### [Given data]

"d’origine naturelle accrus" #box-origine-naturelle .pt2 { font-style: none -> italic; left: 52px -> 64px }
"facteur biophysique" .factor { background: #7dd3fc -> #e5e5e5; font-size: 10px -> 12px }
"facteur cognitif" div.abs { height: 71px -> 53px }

---

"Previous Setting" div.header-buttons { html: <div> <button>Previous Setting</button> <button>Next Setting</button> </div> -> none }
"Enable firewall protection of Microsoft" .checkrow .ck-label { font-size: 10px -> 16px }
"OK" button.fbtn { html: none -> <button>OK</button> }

### [Action item]
From the entries above, restate word for word the lines from the line containing "font-style: none ->" to the line containing "height: 71px ->", both ends included, and nothing more.

### [The answer]
"d’origine naturelle accrus" #box-origine-naturelle .pt2 { font-style: none -> italic; left: 52px -> 64px }
"facteur biophysique" .factor { background: #7dd3fc -> #e5e5e5; font-size: 10px -> 12px }
"facteur cognitif" div.abs { height: 71px -> 53px }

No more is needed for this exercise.